[Data excerpts]
*-*-*

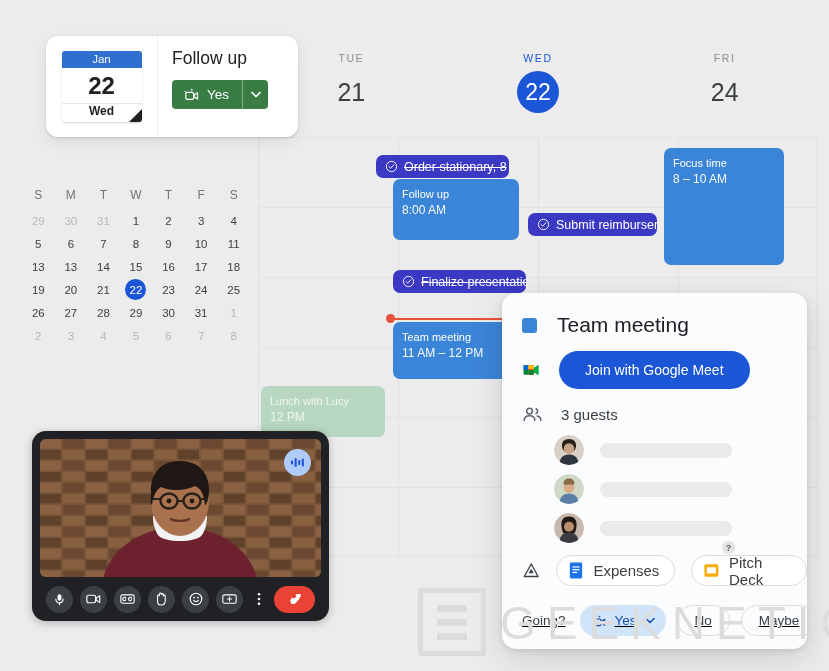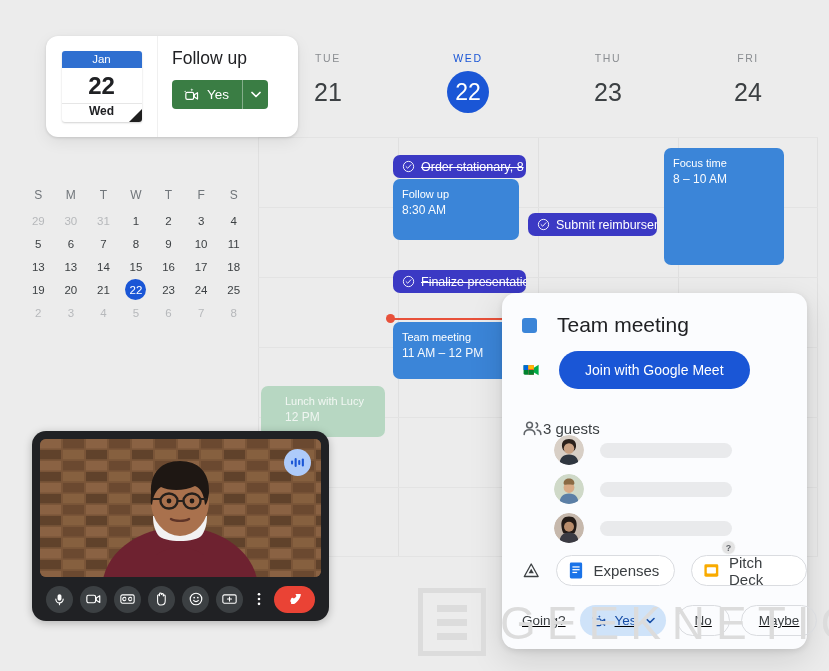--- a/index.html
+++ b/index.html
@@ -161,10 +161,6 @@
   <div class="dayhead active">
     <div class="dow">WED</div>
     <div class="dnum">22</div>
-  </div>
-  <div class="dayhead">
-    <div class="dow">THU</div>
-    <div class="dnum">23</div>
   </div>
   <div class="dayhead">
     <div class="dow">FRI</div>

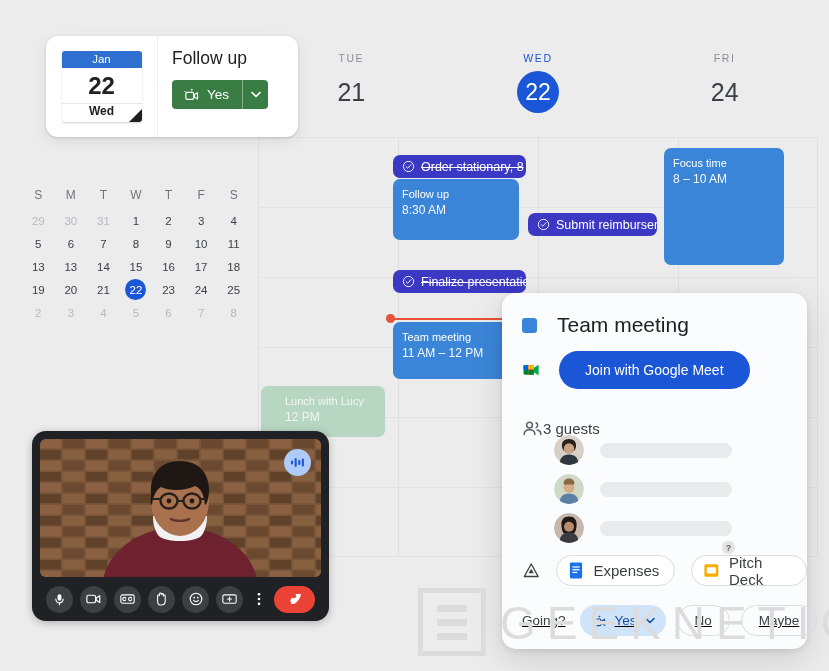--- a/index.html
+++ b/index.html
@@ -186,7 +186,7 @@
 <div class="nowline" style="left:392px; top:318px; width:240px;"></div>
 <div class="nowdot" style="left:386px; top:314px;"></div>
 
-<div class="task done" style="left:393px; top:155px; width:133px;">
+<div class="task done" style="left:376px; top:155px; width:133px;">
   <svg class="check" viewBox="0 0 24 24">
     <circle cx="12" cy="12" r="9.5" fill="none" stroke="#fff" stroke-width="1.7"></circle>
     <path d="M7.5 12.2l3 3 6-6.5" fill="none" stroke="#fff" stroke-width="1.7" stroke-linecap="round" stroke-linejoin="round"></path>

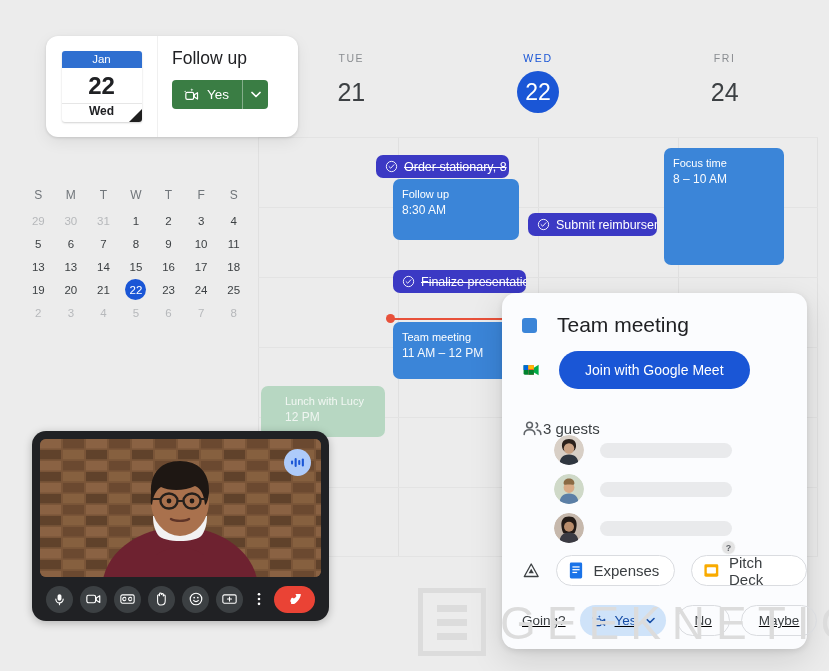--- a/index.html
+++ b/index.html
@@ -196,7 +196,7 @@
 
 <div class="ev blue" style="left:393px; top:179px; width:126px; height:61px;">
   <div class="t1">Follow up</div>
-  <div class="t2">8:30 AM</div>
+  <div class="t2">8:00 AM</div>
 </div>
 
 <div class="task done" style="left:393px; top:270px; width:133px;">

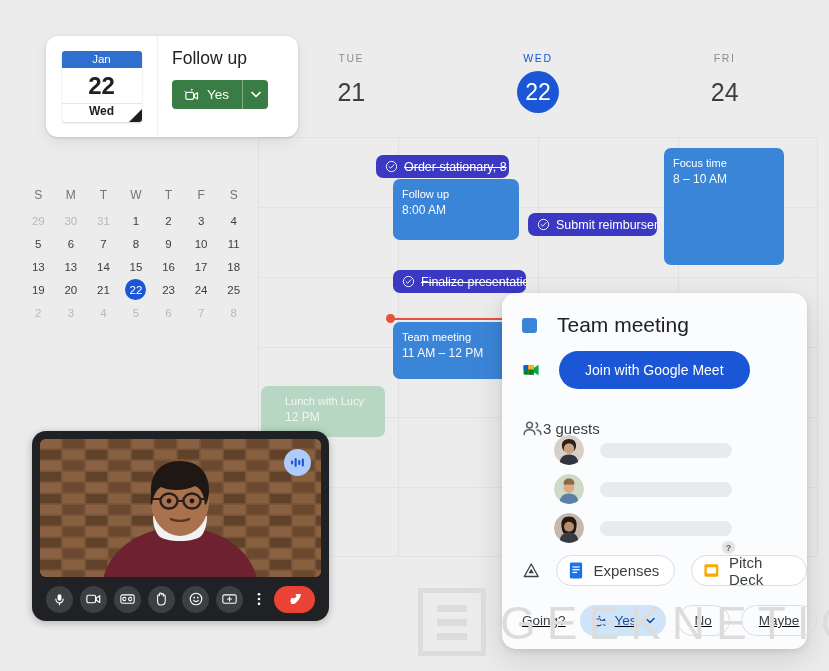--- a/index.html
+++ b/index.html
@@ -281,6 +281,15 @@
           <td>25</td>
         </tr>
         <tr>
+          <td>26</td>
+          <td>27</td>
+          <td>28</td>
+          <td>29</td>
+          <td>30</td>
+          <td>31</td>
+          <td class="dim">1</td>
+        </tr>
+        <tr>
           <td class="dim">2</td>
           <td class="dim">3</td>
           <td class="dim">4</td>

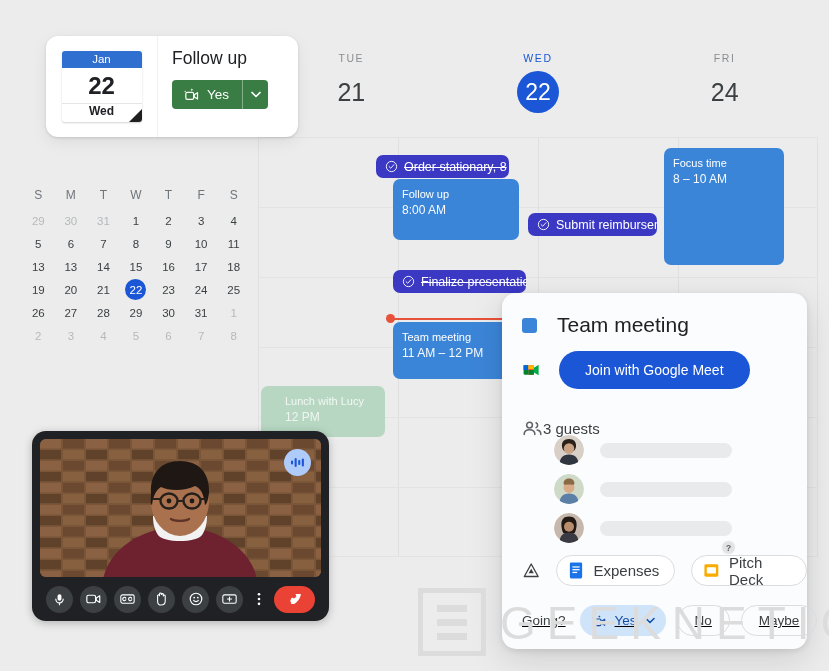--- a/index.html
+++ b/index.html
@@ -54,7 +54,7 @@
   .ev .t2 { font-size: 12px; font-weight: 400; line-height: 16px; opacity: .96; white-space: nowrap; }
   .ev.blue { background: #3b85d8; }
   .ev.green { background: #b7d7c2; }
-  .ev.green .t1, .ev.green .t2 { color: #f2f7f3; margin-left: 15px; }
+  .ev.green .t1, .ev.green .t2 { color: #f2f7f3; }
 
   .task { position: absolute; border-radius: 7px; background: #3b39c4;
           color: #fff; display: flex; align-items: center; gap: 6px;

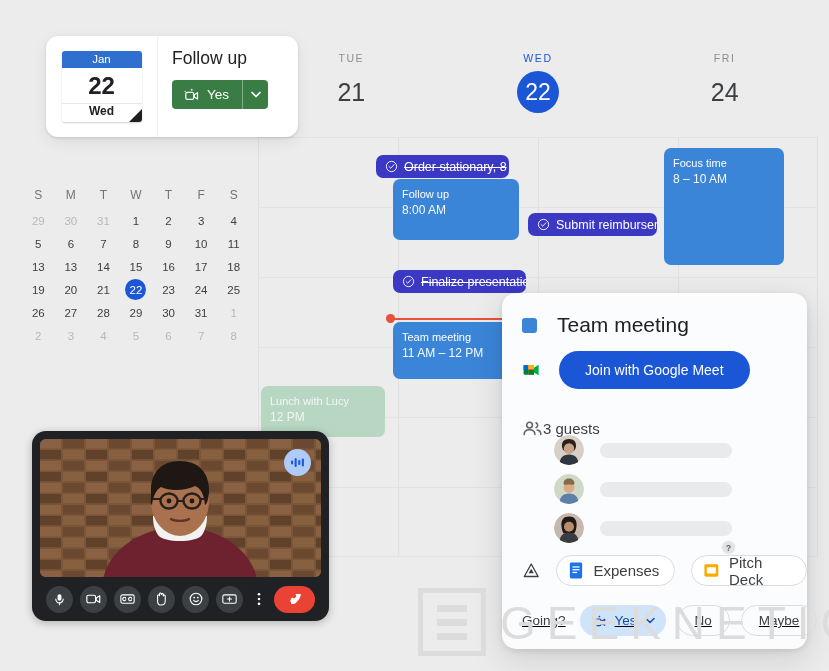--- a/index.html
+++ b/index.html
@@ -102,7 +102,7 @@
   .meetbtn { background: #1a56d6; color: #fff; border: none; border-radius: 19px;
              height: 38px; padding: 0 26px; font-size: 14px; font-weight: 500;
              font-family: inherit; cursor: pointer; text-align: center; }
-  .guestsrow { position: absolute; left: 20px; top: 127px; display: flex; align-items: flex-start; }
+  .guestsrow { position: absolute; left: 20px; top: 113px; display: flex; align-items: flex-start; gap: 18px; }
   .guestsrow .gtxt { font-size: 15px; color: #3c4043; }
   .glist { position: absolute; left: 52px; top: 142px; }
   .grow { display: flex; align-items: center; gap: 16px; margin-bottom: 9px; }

*-*-*

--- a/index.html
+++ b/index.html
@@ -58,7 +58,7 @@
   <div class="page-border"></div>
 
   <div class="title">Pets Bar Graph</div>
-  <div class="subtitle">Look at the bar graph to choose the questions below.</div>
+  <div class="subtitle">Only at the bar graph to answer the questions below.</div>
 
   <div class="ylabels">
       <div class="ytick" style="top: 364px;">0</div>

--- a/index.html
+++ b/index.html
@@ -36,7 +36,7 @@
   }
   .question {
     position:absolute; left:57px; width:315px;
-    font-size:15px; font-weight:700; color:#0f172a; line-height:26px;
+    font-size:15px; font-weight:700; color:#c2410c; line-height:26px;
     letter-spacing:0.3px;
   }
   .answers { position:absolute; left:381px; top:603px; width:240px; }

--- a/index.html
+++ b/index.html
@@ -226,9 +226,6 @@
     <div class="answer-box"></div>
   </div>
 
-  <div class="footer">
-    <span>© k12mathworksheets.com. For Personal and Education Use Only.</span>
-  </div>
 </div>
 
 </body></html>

*-*-*

- Activity -
Every line of the data above that includes "position" should be listed.

- Written reply -
   .task { position: absolute; border-radius: 7px; background: #3b39c4;
-  .guestsrow { position: absolute; left: 20px; top: 127px; display: flex; align-items: flex-start; }
+  .guestsrow { position: absolute; left: 20px; top: 113px; display: flex; align-items: flex-start; gap: 18px; }
   .glist { position: absolute; left: 52px; top: 142px; }
     position:absolute; left:57px; width:315px;
   .answers { position:absolute; left:381px; top:603px; width:240px; }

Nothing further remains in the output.